=== Exercise ===
With the pictures left aside, write out exactly the lines of the listing below from the line with "(775, 489) none -> [118,360,178,376] pandas" to the line with "[507,453,551,465] SASS ->", both included, and only those.

═══ Material shown ═══

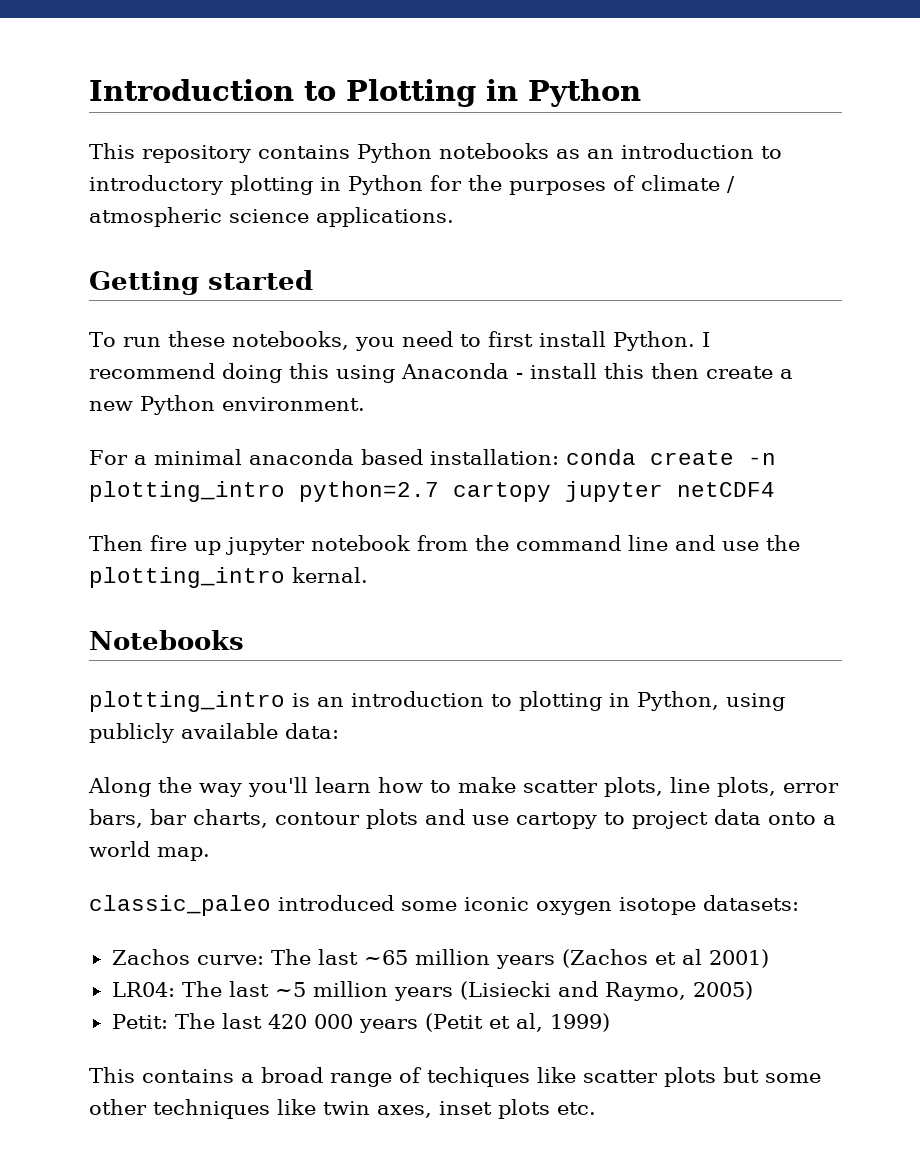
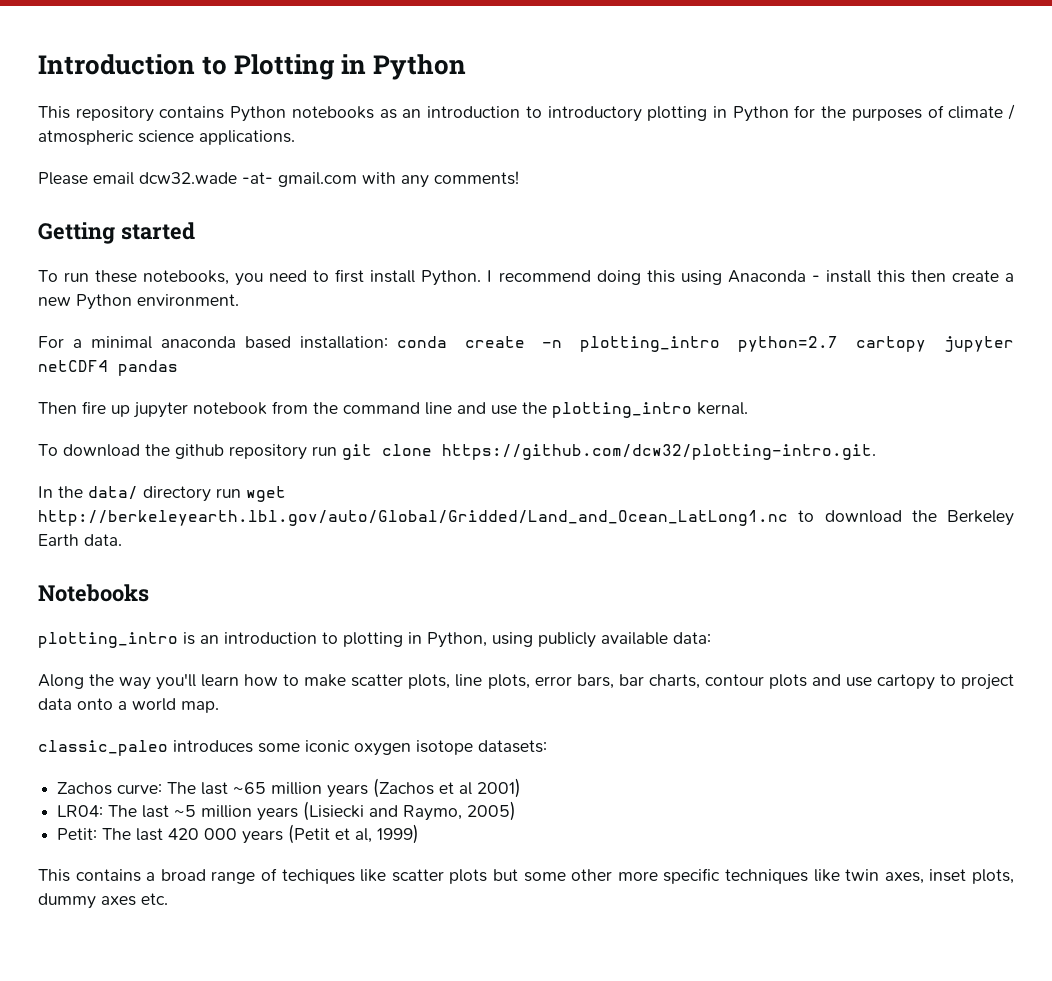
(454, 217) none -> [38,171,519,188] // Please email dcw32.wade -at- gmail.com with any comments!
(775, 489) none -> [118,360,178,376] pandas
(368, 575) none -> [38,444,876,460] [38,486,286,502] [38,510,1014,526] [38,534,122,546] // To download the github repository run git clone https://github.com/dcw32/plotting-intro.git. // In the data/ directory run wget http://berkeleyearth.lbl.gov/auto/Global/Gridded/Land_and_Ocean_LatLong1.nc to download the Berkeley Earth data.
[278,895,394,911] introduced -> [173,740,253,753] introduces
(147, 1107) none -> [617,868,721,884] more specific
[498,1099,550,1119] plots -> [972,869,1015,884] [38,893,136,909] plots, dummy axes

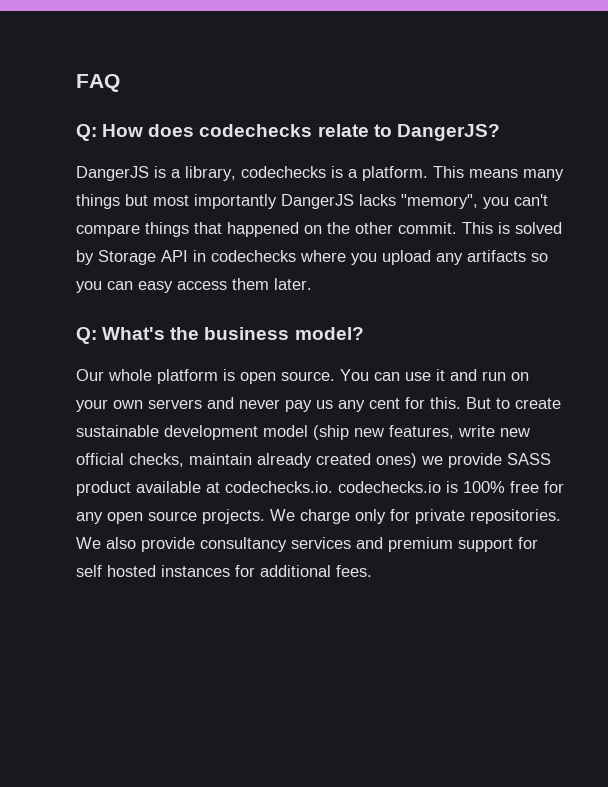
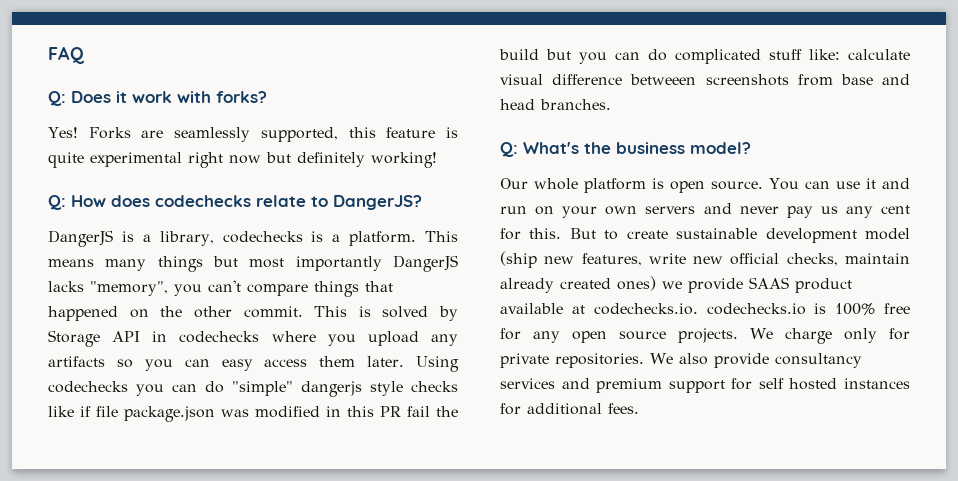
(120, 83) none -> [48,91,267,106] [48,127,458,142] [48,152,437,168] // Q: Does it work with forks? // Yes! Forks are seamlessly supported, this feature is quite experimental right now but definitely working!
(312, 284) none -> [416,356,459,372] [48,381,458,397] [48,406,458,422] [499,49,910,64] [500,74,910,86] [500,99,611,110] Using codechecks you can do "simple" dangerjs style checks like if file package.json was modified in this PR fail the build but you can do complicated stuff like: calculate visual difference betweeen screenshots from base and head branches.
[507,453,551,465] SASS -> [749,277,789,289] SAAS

═══
═══ Material shown ═══

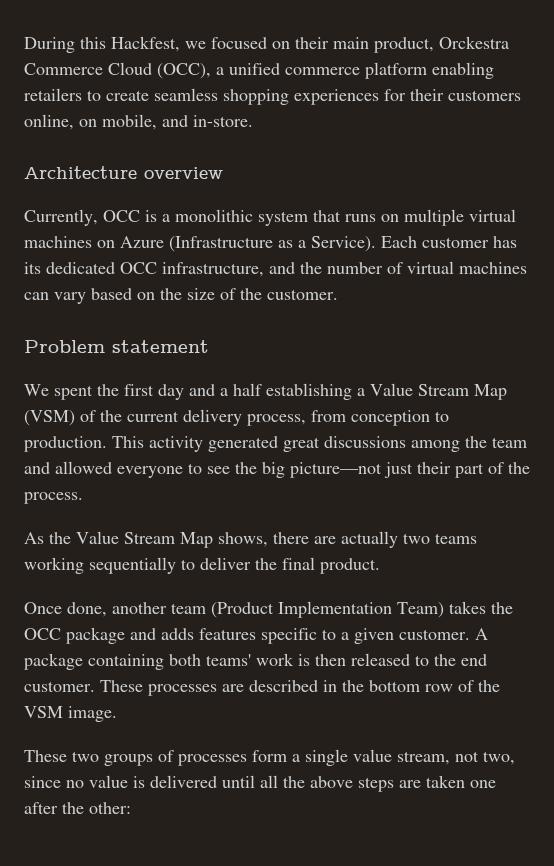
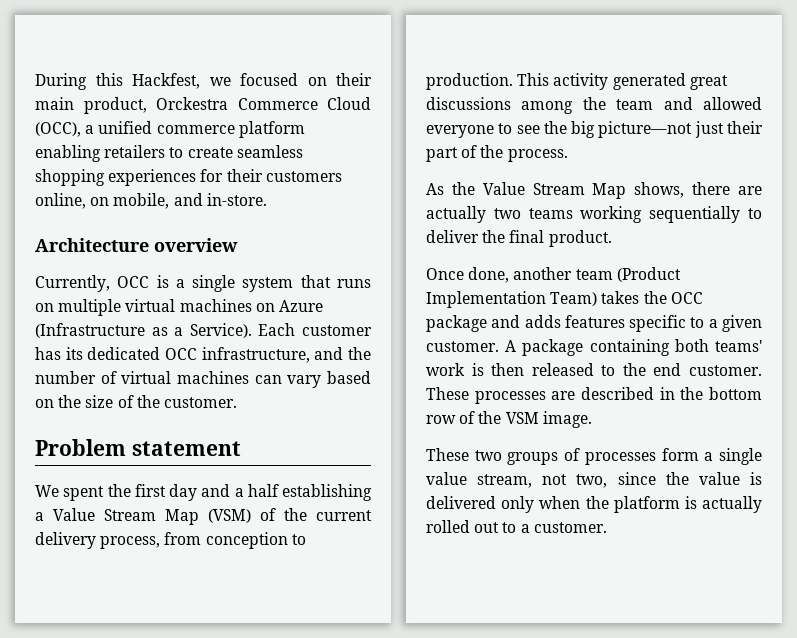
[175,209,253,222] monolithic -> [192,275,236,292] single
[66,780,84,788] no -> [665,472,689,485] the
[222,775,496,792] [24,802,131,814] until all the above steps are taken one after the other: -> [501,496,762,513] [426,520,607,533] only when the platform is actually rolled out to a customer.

═══
═══ Material shown ═══

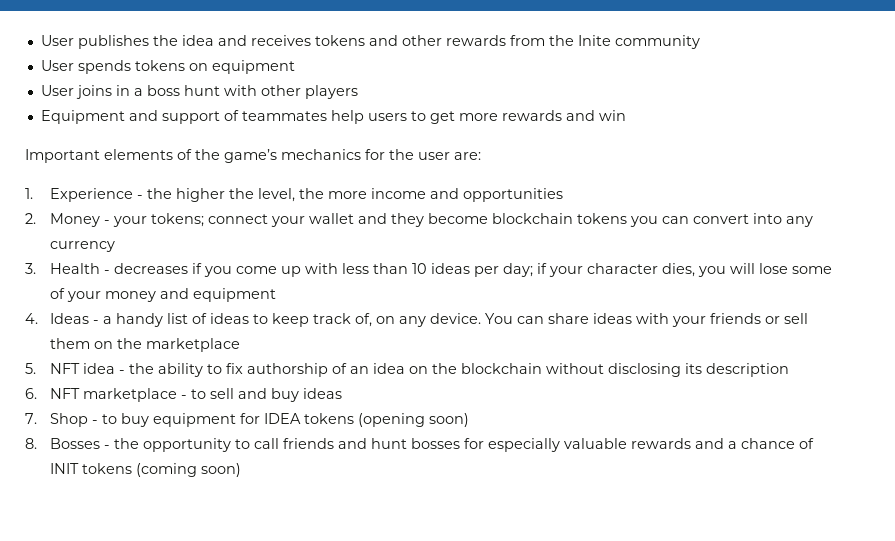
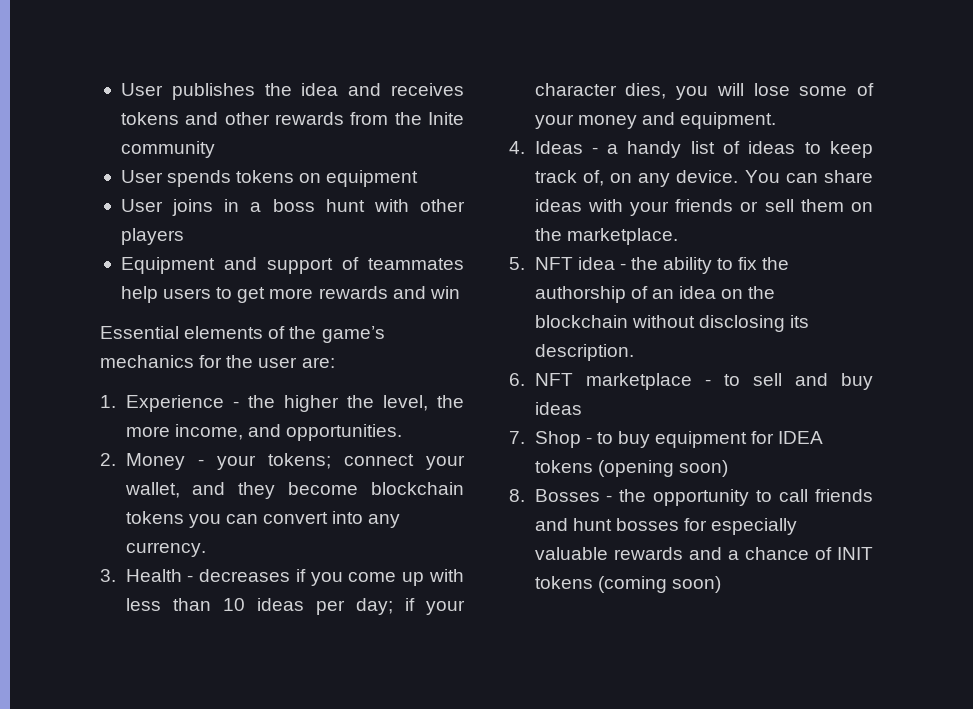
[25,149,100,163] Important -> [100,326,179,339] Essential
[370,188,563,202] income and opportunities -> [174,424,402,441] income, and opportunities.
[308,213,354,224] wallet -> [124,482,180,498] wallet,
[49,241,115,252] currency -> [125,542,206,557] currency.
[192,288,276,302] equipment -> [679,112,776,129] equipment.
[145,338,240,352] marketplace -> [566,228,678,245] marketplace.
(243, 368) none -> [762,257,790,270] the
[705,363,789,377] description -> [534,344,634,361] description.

═══

=== Output for this task ===
(775, 489) none -> [118,360,178,376] pandas
(368, 575) none -> [38,444,876,460] [38,486,286,502] [38,510,1014,526] [38,534,122,546] // To download the github repository run git clone https://github.com/dcw32/plotting-intro.git. // In the data/ directory run wget http://berkeleyearth.lbl.gov/auto/Global/Gridded/Land_and_Ocean_LatLong1.nc to download the Berkeley Earth data.
[278,895,394,911] introduced -> [173,740,253,753] introduces
(147, 1107) none -> [617,868,721,884] more specific
[498,1099,550,1119] plots -> [972,869,1015,884] [38,893,136,909] plots, dummy axes

(120, 83) none -> [48,91,267,106] [48,127,458,142] [48,152,437,168] // Q: Does it work with forks? // Yes! Forks are seamlessly supported, this feature is quite experimental right now but definitely working!
(312, 284) none -> [416,356,459,372] [48,381,458,397] [48,406,458,422] [499,49,910,64] [500,74,910,86] [500,99,611,110] Using codechecks you can do "simple" dangerjs style checks like if file package.json was modified in this PR fail the build but you can do complicated stuff like: calculate visual difference betweeen screenshots from base and head branches.
[507,453,551,465] SASS -> [749,277,789,289] SAAS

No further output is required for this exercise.